Database Requirements

1. Database Requirements IMEI/MEID CEIR March 30/31 JEM Geneva

2. Issues (1 of N) • How is the manufacturer code reflected in the database(s) (note: there is TAC in IMEI)? • Does a manufacturer with assigned block(s) have a privilege to access allocations for that manufacturer? • Read only (YES, e.g. for warranty, time to deployment, …) • Read/write (maybe?) • Security issues: • URL of manufacturer datasheet

3. Issues (2 of N) • Assignment affirmation: • Assignment revocation: • Conditions for affirmation/allocation • Time before it must be consumed • Coordination of assignments for multi-mode devices between GHA/GDA data bases, if separate

4. Issues (3 of N) • What are operators’ access privileges to MEID/IMEI (assignment) data base(s)? • Read? (Yes) • Read/Write? (No, administrators only)

5. Issues (4 of N) • Secure access: • A Manufacturer’s access should be confined only to codes assigned to it; • Access privileges are to designated entities only (e.g. a member operator’s agent, likewise for other designated entities) • Level of authentication (is mutual authentication required?) • Protocol specifications • Backups

6. Use scenarios

7. CEIR Issues (1 of X) • Is an IMEI/MEID implicitly white-listed (if not on the black/gray list)? • Normal = white list • Block = black • Track = gray • Coordination on multi-mode devices, if separate CEIR deployed • What are the criteria for black or gray listing? • Hierarchy (EIR owned by operator feeding to CEIR)

8. CEIR Issues (2 of X) • Only operators populate EIR, and implicitly CEIR. Are there any exceptions? • White lists migrate from TAD-like database

9. Requirements • The GHA/GDA or a designated regional administrator shall record MEID/IMEI allocations of numbering space to the appropriate Allocation Database (e.g. TAD in case of IMEI), within 3 business days of the grant of such allocation, or within the timeframe requested by the manufacturer. • The recording shall contain, as a minimum, the following information: Equipment manufacturer identity, segment of allocated numbering space. The recording should also contain: Reference to a manufacturer product data, or explicit information regarding equipment characteristics (e.g. power class, frequency band(s), technology modes supported).

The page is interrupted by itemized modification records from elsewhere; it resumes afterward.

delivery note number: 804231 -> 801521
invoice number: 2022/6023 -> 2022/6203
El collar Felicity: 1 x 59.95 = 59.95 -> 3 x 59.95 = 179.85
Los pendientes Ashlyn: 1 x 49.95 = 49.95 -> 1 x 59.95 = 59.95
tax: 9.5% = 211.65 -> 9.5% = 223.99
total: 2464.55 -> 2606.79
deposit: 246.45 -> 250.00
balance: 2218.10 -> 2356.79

10. Requirements (2 of N) • The GDA/GHA entry should indicate allocation status as “granted”. • A Manufacturer may have access to a section of allocation database reserved for that manufacturer’s use, only after allocation is “granted”. • If manufacturer has access to the allocation database, the manufacturer shall be able to read any data in its section of Allocation database. • A manufacturer shall not have access to a section of database outside its domain.

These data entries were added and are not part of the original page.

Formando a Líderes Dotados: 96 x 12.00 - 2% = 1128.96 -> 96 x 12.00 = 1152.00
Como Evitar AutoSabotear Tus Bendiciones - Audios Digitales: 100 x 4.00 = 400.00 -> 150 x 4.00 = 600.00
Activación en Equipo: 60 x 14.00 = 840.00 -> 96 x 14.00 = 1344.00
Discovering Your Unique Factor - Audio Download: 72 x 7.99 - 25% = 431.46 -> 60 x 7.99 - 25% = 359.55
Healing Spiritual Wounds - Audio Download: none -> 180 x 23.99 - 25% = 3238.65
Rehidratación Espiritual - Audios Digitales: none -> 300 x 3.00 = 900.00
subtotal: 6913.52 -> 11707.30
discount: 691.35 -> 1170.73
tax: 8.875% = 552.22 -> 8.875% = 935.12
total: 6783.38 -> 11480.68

11. Requirements (3 of N) • As devices are manufactured, the manufacturer should be able to convert status of segments of it allocation from “granted” to “released”.

12. Requirements (4 of N) CEIR • Allocation database (TAD) shall be reflected in the CEIR automatically upon assignment of codes (creation of “granted” status). • CEIR whitelist (normal) range should reflect the serial number ranges of mobile equipment with status “released”.

13. Requirements (5 of N) EIR • An Operator’s (explicit) EIR whitelist should be updated from the CEIR whitelist at a frequency deemed suitable to that operator (recommended on a daily basis).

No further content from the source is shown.